[Opening Dataset excerpts section]

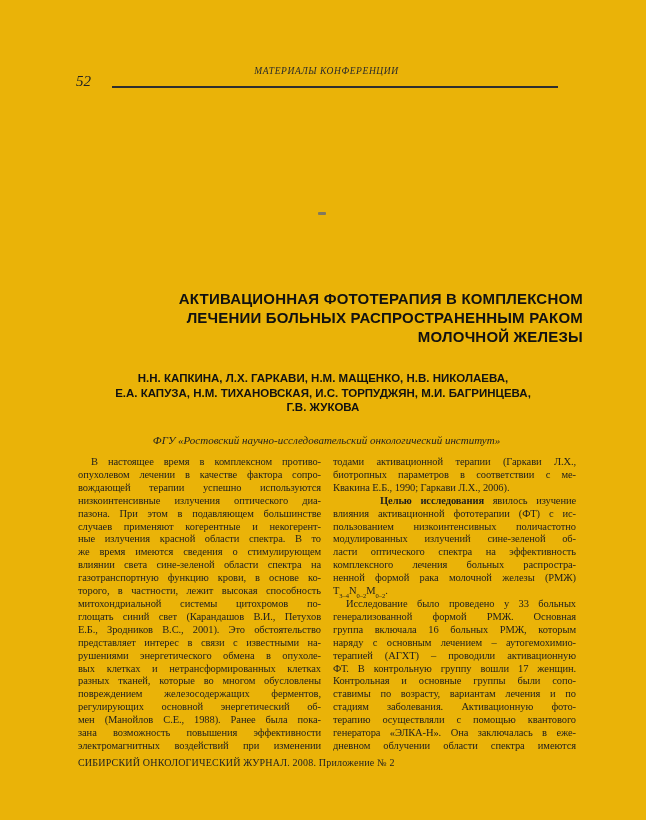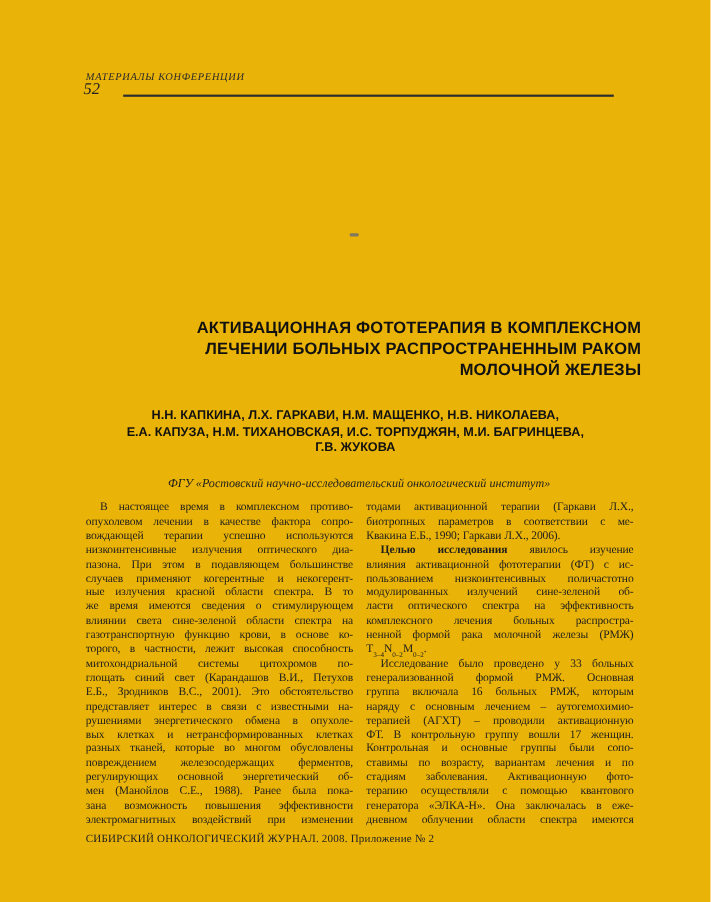--- a/index.html
+++ b/index.html
@@ -6,21 +6,21 @@
   .page{
     position:relative;width:646px;height:820px;background:#eab308;
     font-family:"Liberation Serif", serif;color:#1e1e1e;overflow:hidden;
   }
   
   .page-number{
     position:absolute;left:76px;top:72px;
     font:italic 15px/18px "Liberation Serif", serif;color:#222;
   }
   .running-head{
-    position:absolute;left:78px;top:65px;width:497px;
+    position:absolute;left:78px;top:65px;width:497px;text-align:center;
     font:italic 9.5px/12px "Liberation Serif", serif;letter-spacing:0.6px;color:#2b2b2b;
   }
   .header-rule{
     position:absolute;left:112px;top:86px;width:446px;height:2px;background:#2e2e2e;
   }
   .smudge{
     position:absolute;left:318px;top:212px;width:8px;height:3px;
     background:#6f6f6f;border-radius:1px;opacity:.85;
   }
   
@@ -46,21 +46,21 @@
     display:flex;justify-content:space-between;
   }
   .col{
     width:243px;
     font:10.5px/12.9px "Liberation Serif", serif;color:#1e1e1e;
     letter-spacing:-0.1px;
   }
   .bline{text-align:justify;text-align-last:justify;white-space:normal;}
   .bline.pend{text-align-last:left;}
   .bline.indent{text-indent:13px;}
-  .bline b{font-weight:bold;}
+  .bline b{font-weight:bold;margin-left:34px;}
   .bline sub{font-size:6.5px;line-height:0;letter-spacing:0;position:relative;top:1px;}
   
   .footer{
     position:absolute;left:78px;top:756px;
     font:10px/13px "Liberation Serif", serif;color:#222;letter-spacing:0.2px;text-align:right;
   }
 </style>
 </head>
 <body>
 

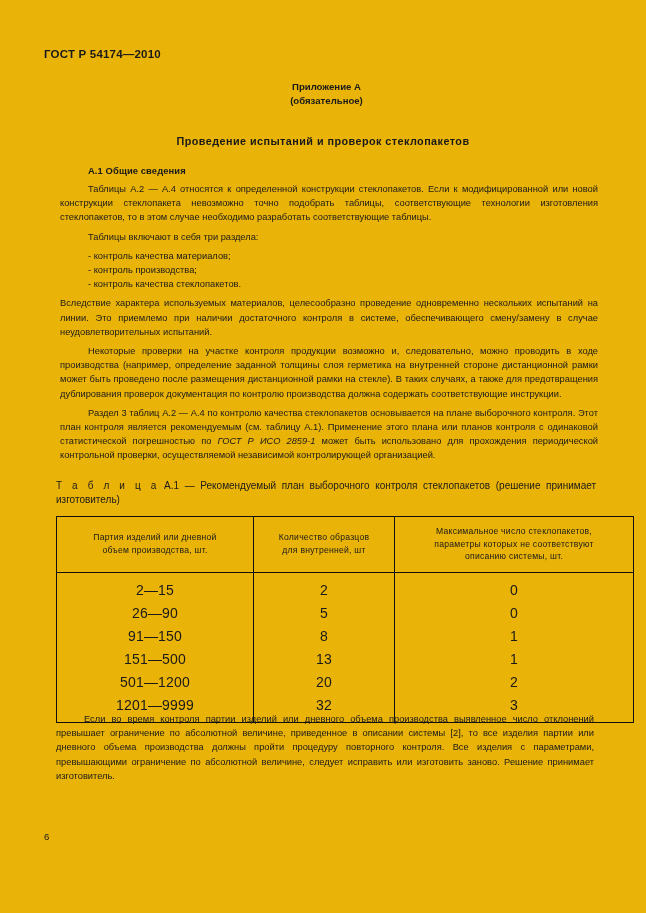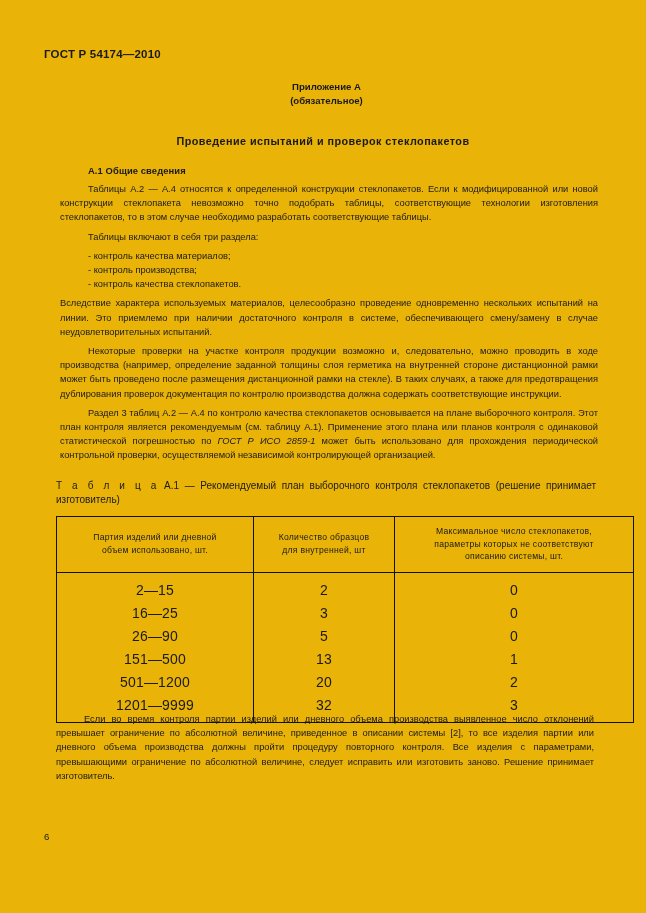--- a/index.html
+++ b/index.html
@@ -208,50 +208,50 @@
     <span class="spaced">Т а б л и ц а</span>
     <span>А.1</span>
     <span>— Рекомендуемый план выборочного контроля стеклопакетов (решение принимает изготовитель)</span>
   </div>
 
   <table class="sample-table">
     <thead>
       <tr>
         <th class="col-a">
           <span>Партия изделий или дневной</span><br>
-          <span>объем использовано, шт.</span>
+          <span>объем производства, шт.</span>
         </th>
         <th class="col-b">
           <span>Количество образцов</span><br>
           <span>для внутренней, шт</span>
         </th>
         <th class="col-c">
           <span>Максимальное число стеклопакетов,</span><br>
           <span>параметры которых не соответствуют</span><br>
           <span>описанию системы, шт.</span>
         </th>
       </tr>
     </thead>
     <tbody>
       <tr>
         <td>2—15</td>
         <td>2</td>
         <td>0</td>
       </tr>
       <tr>
-        <td>16—25</td>
-        <td>3</td>
-        <td>0</td>
-      </tr>
-      <tr>
         <td>26—90</td>
         <td>5</td>
         <td>0</td>
       </tr>
       <tr>
+        <td>91—150</td>
+        <td>8</td>
+        <td>1</td>
+      </tr>
+      <tr>
         <td>151—500</td>
         <td>13</td>
         <td>1</td>
       </tr>
       <tr>
         <td>501—1200</td>
         <td>20</td>
         <td>2</td>
       </tr>
       <tr>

[Closing Dataset excerpts section]

▶ Aim of the exercise
Using the data above, repeat exactly the lines that begin at the line with "и ц а</span>" and end at the line with "<span>объем производства, шт.</span>", both ends included.

▶ Response below
     <span class="spaced">Т а б л и ц а</span>
     <span>А.1</span>
     <span>— Рекомендуемый план выборочного контроля стеклопакетов (решение принимает изготовитель)</span>
   </div>
 
   <table class="sample-table">
     <thead>
       <tr>
         <th class="col-a">
           <span>Партия изделий или дневной</span><br>
-          <span>объем использовано, шт.</span>
+          <span>объем производства, шт.</span>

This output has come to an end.